• [Work item]
Count every line in this listing that has "letter". Reply with only the total.

• [Task data]
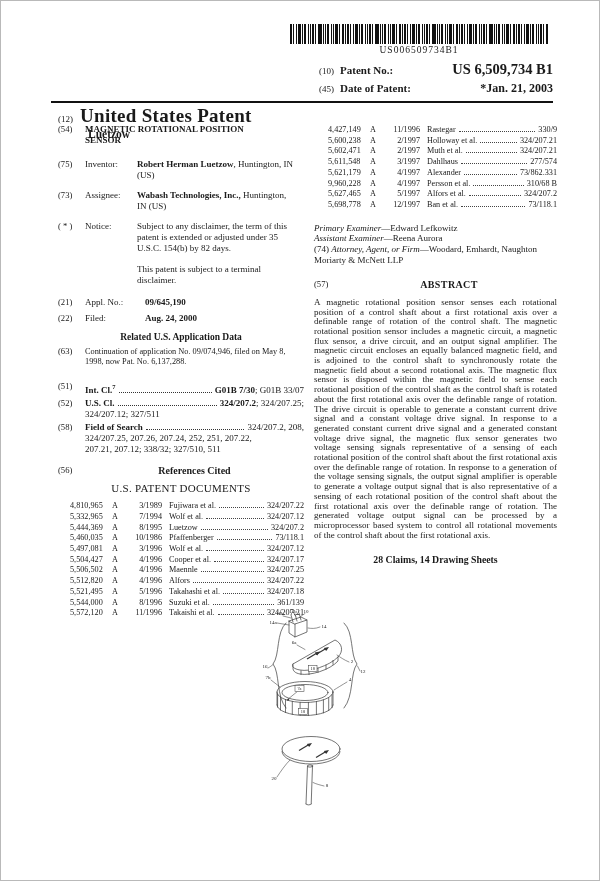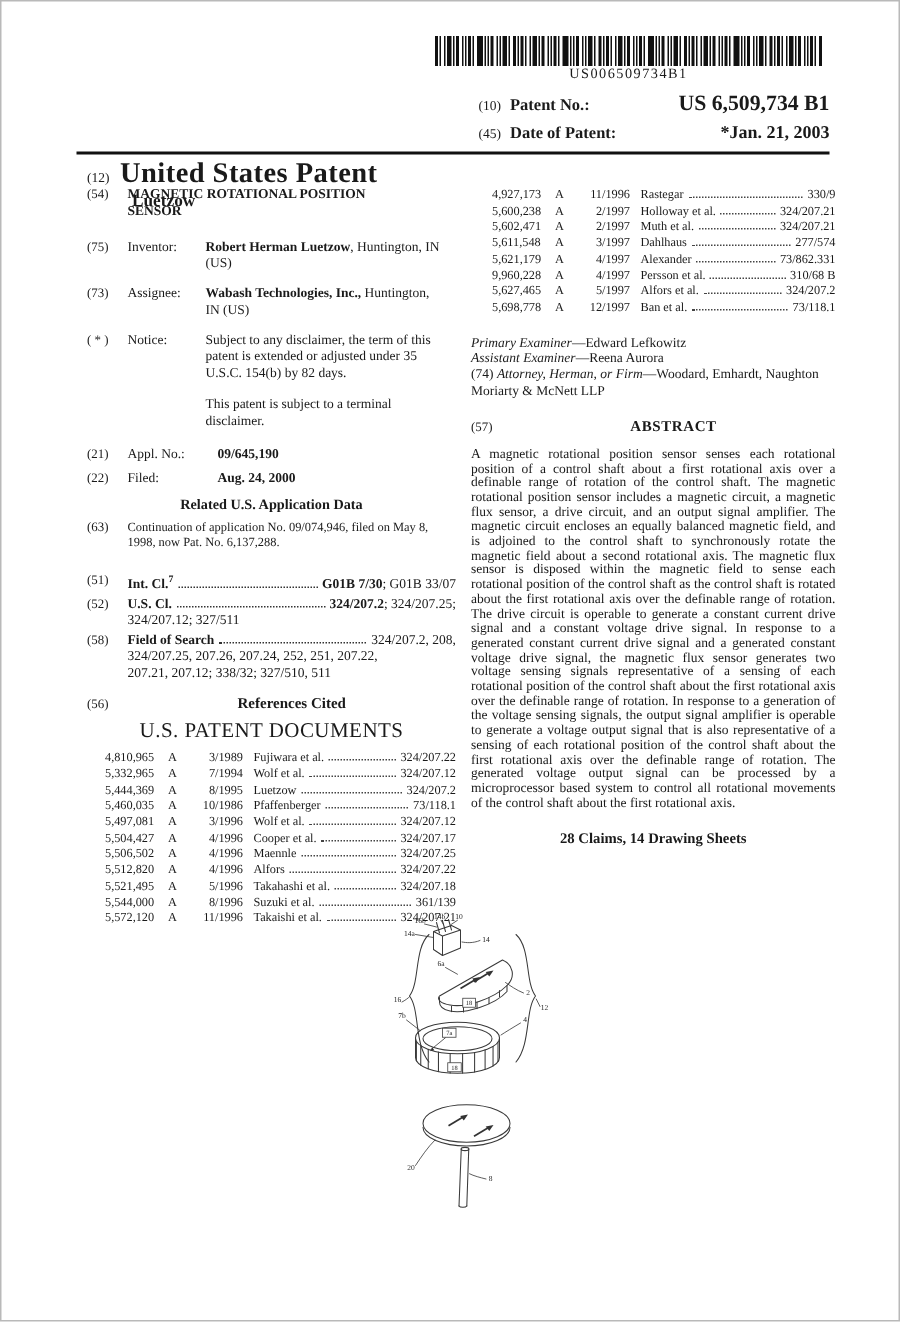--- a/index.html
+++ b/index.html
@@ -390,7 +390,7 @@
 
     <div class="refs" id="refs-right">
         <div class="ref-row">
-          <span class="ref-no">4,927,173</span>
+          <span class="ref-no">4,427,149</span>
           <span class="ref-kind">A</span>
           <span class="ref-date">11/1996</span>
           <span class="ref-name">Rastegar</span>

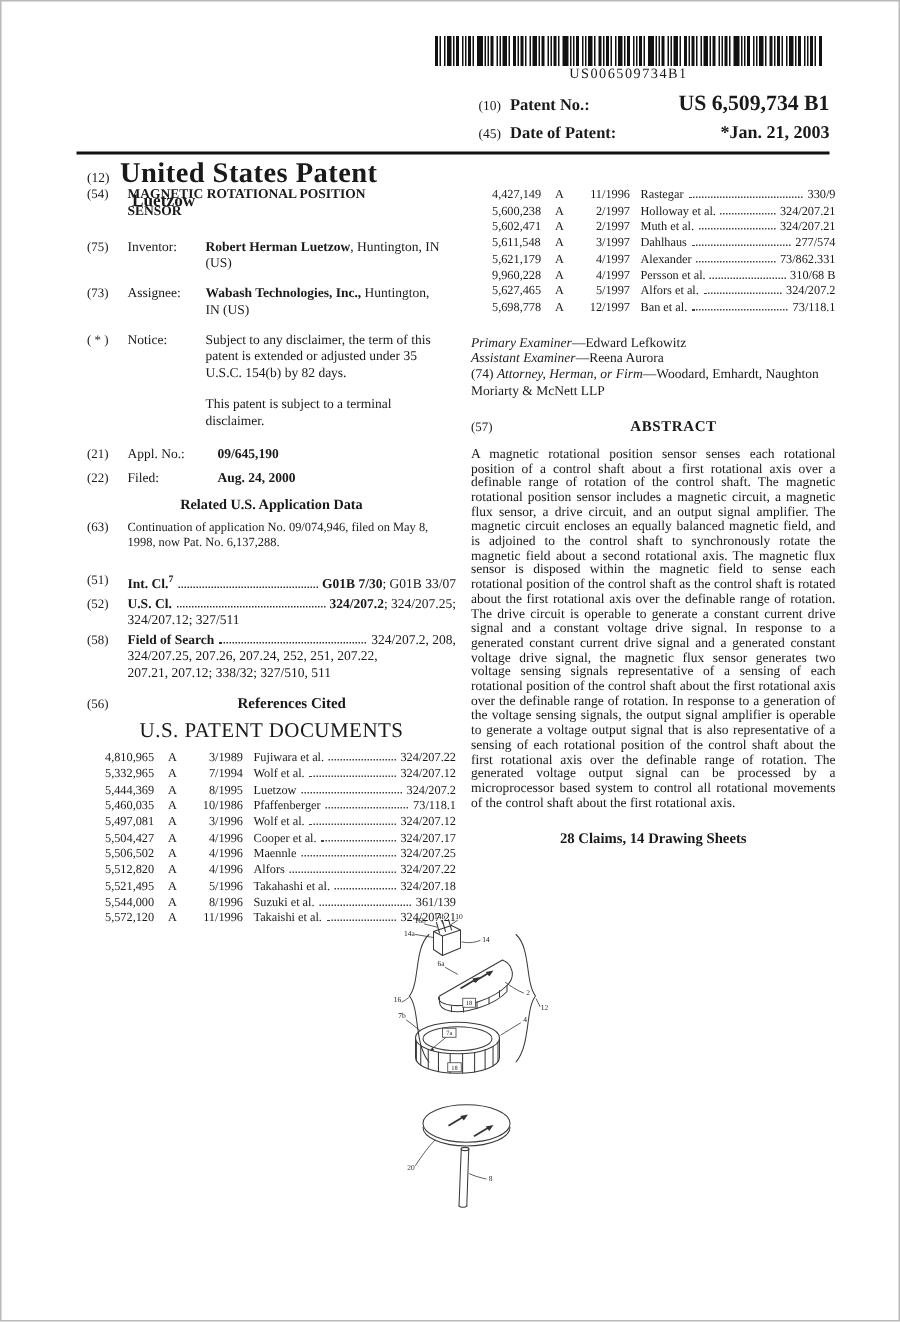--- a/index.html
+++ b/index.html
@@ -458,7 +458,7 @@
     <div class="exam">
       <div><span class="ital">Primary Examiner</span><span>—Edward Lefkowitz</span></div>
       <div><span class="ital">Assistant Examiner</span><span>—Reena Aurora</span></div>
-      <div><span>(74) </span><span class="ital">Attorney, Herman, or Firm</span><span>—Woodard, Emhardt, Naughton Moriarty &amp; McNett LLP</span></div>
+      <div><span>(74) </span><span class="ital">Attorney, Agent, or Firm</span><span>—Woodard, Emhardt, Naughton Moriarty &amp; McNett LLP</span></div>
     </div>
 
     <div class="abs-head">

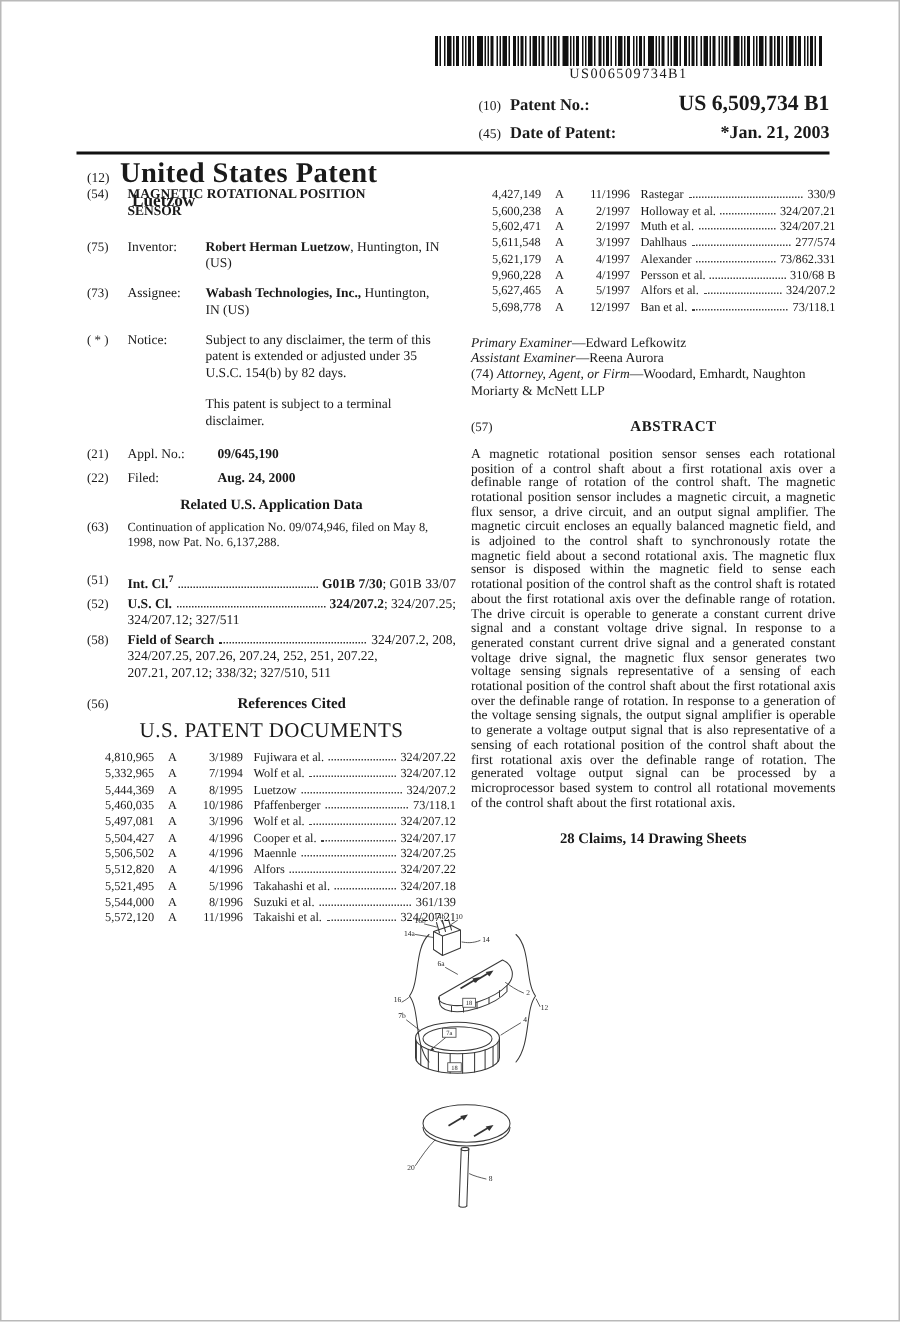--- a/index.html
+++ b/index.html
@@ -292,7 +292,7 @@
       <span class="b-body center bold" style="font-size:10px;">References Cited</span>
     </div>
 
-    <div class="center mb6" style="font-size:14px; letter-spacing:.3px;">U.S. PATENT DOCUMENTS</div>
+    <div class="center mb6" style="font-size:11px; letter-spacing:.3px;">U.S. PATENT DOCUMENTS</div>
 
     <div class="refs" id="refs-left">
         <div class="ref-row">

• [Solution]
2